Yo, entre tanto hablaba, no quitaba los ojos de Julia, pero ésta rehuía los míos, embargada en un coloquio con Maerbale. La conversación volvió a virar, y Alejandro e Hipólito, coleccionistas ambos, se interesaron por mis colecciones incipientes. Habían oído mentar a la armadura etrusca de Bomarzo y querían saber qué era con exactitud. Luego Hipólito me pidió la sortija de Benvenuto, para mostrarla a Galeazzo, y trajeron el camafeo de Cellini. Estábamos examinándolo —y yo ardía en deseos de apartarme del grupo central y de acercarme al de los jóvenes, en medio del cual restallaban las carcajadas brutales de Pier Luigi—, cuando entró un hombre de más de cincuenta años, de noble perfil y barba blanca, disimulada la calvicie bajo un casquete de seda negra. Se inclinó profundamente, y cuando me saludó me llamó, exagerando el título,
Señoría Ilustrísima
. Era Messer Tiziano Vecellio, de Pieve di Cadoro.

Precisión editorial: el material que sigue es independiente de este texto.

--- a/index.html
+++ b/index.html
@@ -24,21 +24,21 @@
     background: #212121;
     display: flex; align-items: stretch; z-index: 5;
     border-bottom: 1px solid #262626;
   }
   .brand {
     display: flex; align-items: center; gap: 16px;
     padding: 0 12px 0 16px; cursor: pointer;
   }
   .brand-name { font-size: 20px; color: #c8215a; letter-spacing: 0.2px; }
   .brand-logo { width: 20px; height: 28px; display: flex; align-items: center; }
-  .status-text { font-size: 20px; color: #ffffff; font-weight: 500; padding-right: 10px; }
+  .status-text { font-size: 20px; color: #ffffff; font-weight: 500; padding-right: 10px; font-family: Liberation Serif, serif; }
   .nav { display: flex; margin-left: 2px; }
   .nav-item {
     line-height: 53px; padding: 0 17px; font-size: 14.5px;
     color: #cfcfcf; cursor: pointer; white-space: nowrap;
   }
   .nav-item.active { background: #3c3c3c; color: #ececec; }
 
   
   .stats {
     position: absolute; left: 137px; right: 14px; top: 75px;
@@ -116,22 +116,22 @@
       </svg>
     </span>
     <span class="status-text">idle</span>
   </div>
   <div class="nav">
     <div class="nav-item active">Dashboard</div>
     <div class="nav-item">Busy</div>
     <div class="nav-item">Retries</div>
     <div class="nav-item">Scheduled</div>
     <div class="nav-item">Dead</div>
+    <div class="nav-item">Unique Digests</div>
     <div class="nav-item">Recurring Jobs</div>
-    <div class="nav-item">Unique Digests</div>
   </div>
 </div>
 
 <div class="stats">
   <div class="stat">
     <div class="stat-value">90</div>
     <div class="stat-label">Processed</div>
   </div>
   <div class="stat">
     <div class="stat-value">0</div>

Los cardenales le preguntaron por el retrato de Su Majestad, que pintaba por sugestión de Hipólito, quien lo había recomendado al César. Aspiraban a conocer cómo lo representaba, cosa que se había ocultado hasta entonces, y el artista, arrastrando el dejo veneciano, sonrió, sin osar negarse a tan eminentes interlocutores, y describió la figura hidalga, el tabardo de martas rubias, el raso amarillo, el joyel de diamantes del birrete, los guantes de ámbar, el pormenor curioso del espantamoscas, la mano que acaricia a Sampere, el mastín. Especificaba como si pintase, deteniéndose en el juego de los matices, de los claroscuros, modelando el aire con los dedos, y en verdad se sabía que pintaba no sólo con el pincel sino frotando con las yemas exquisitas, alternando el relieve de los toques macizos con tenues delicadezas transparentes que su mano lograba como un hechicero.

—Yo quisiera retratarlo a caballo, revestido de su armadura, un río y árboles y nubes al fondo. Algún día lo haré.

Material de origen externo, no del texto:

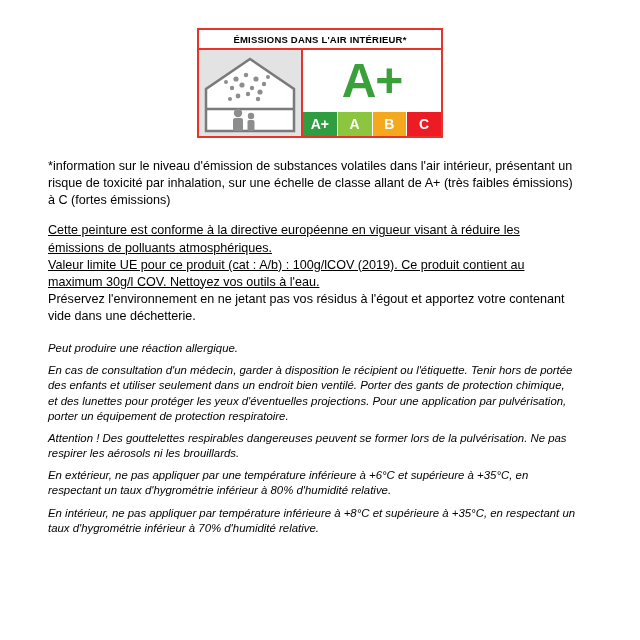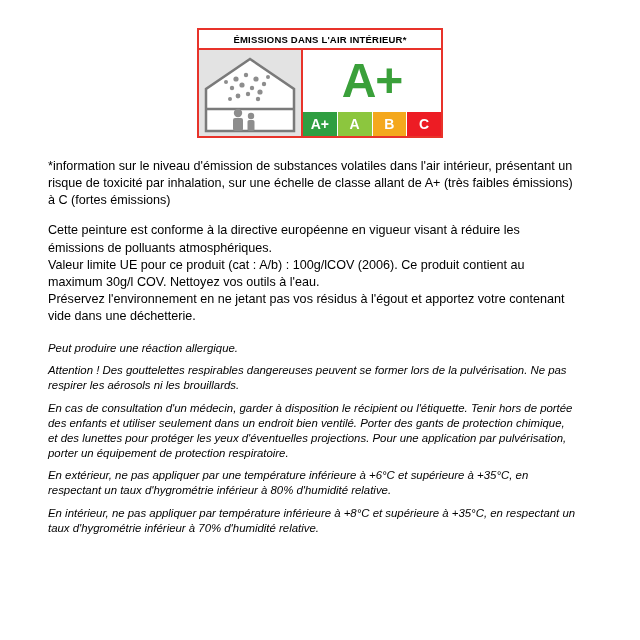--- a/index.html
+++ b/index.html
@@ -92,21 +92,21 @@
   .content {
     padding: 20px 64px 0 48px;
     box-sizing: border-box;
   }
   .para {
     font-size: 12.6px;
     line-height: 1.36;
     margin: 0 0 13px 0;
     text-align: left;
   }
-  .para.tight { margin-bottom: 0; }
+  .para.tight { margin-bottom: 0; text-decoration: underline; }
   .italic-block {
     font-style: italic;
     font-size: 11.4px;
     line-height: 1.33;
     margin-top: 16px;
   }
   .italic-block p {
     margin: 0 0 7px 0;
   }
   .italic-block p:last-child { margin-bottom: 8px; }
@@ -155,23 +155,23 @@
           <div class="g-c">C</div>
         </div>
       </div>
     </div>
   </div>
 </div>
 
 <div class="content">
   <p class="para">*information sur le niveau d'émission de substances volatiles dans l'air intérieur, présentant un risque de toxicité par inhalation, sur une échelle de classe allant de A+ (très faibles émissions) à C (fortes émissions)</p>
   <p class="para tight">Cette peinture est conforme à la directive européenne en vigueur visant à réduire les émissions de polluants atmosphériques.</p>
-  <p class="para tight">Valeur limite UE pour ce produit (cat : A/b) : 100g/lCOV (2006). Ce produit contient au maximum 30g/l COV. Nettoyez vos outils à l'eau.</p>
+  <p class="para tight">Valeur limite UE pour ce produit (cat : A/b) : 100g/lCOV (2019). Ce produit contient au maximum 30g/l COV. Nettoyez vos outils à l'eau.</p>
   <p class="para">Préservez l'environnement en ne jetant pas vos résidus à l'égout et apportez votre contenant vide dans une déchetterie.</p>
 
   <div class="italic-block">
     <p>Peut produire une réaction allergique.</p>
+    <p>En cas de consultation d'un médecin, garder à disposition le récipient ou l'étiquette. Tenir hors de portée des enfants et utiliser seulement dans un endroit bien ventilé. Porter des gants de protection chimique, et des lunettes pour protéger les yeux d'éventuelles projections. Pour une application par pulvérisation, porter un équipement de protection respiratoire.</p>
     <p>Attention ! Des gouttelettes respirables dangereuses peuvent se former lors de la pulvérisation. Ne pas respirer les aérosols ni les brouillards.</p>
-    <p>En cas de consultation d'un médecin, garder à disposition le récipient ou l'étiquette. Tenir hors de portée des enfants et utiliser seulement dans un endroit bien ventilé. Porter des gants de protection chimique, et des lunettes pour protéger les yeux d'éventuelles projections. Pour une application par pulvérisation, porter un équipement de protection respiratoire.</p>
     <p>En extérieur, ne pas appliquer par une température inférieure à +6°C et supérieure à +35°C, en respectant un taux d'hygrométrie inférieur à 80% d'humidité relative.</p>
     <p>En intérieur, ne pas appliquer par température inférieure à +8°C et supérieure à +35°C, en respectant un taux d'hygrométrie inférieur à 70% d'humidité relative.</p>
   </div>
 </div>
 
 </body></html>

El corro se rompió, distraído, y me detuve a platicar con el maestro. Recordamos a Ariosto, mi adorado, a quien Tiziano había tratado en la corte de Alfonso de Este, duque de Ferrara, después de la muerte de Lucrecia Borgia y del matrimonio del duque con la plebeya Laura Dianti. El poeta había confiado al pintor el destino que reservaba a muchos de sus personajes, mientras componía el
Orlando
, y más tarde, cuando admiré las obras del cadorino, deduje que, aunque él no lo confesara, celoso como era de cuanto se refería a la originalidad de su creación, Tiziano se inspiró más de una vez en los héroes ariostescos para organizar su mundo espiritual y voluptuoso. Pero en ese momento y al par que lo escuchaba con una reverencia que no excluía el dejo señorial que mi abuela me había enseñado que debía emplear en mis relaciones con la gente de paleta y de pluma, mi nerviosidad no me permitía gozar con estética plenitud de lo que me iba narrando, pues mis ojos, traicionándome, huían hacia la ventana donde se habían apartado Maerbale y Julia. De otra Julia Farnese, con increíble falta de tacto, me entretuvo después el cardenal Alejandro, quien aludió a nuestro parentesco a través de su hermana, Julia la Bella, casada con Orsino Orsini, magnífico cabrón de nuestra familia. Lo oí sobre ascuas elogiar su hermosura y su ingenuidad. Demasiado enterado estaba yo de lo que el cardenal debía a esa hermana, en su carrera codiciosa hacia las llaves de San Pedro, pero entre nosotros, los de Bomarzo, ubicados en la posición opuesta y dueños de una susceptibilidad aguzada por las burlonas alusiones, no se la nombraba nunca. Me pareció que se estaba mofando de mí y le clavé los ojos, para hallar, en respuesta, un manso mirar prelaticio de anciano que evocaba las glorias de los suyos y que no me engañó.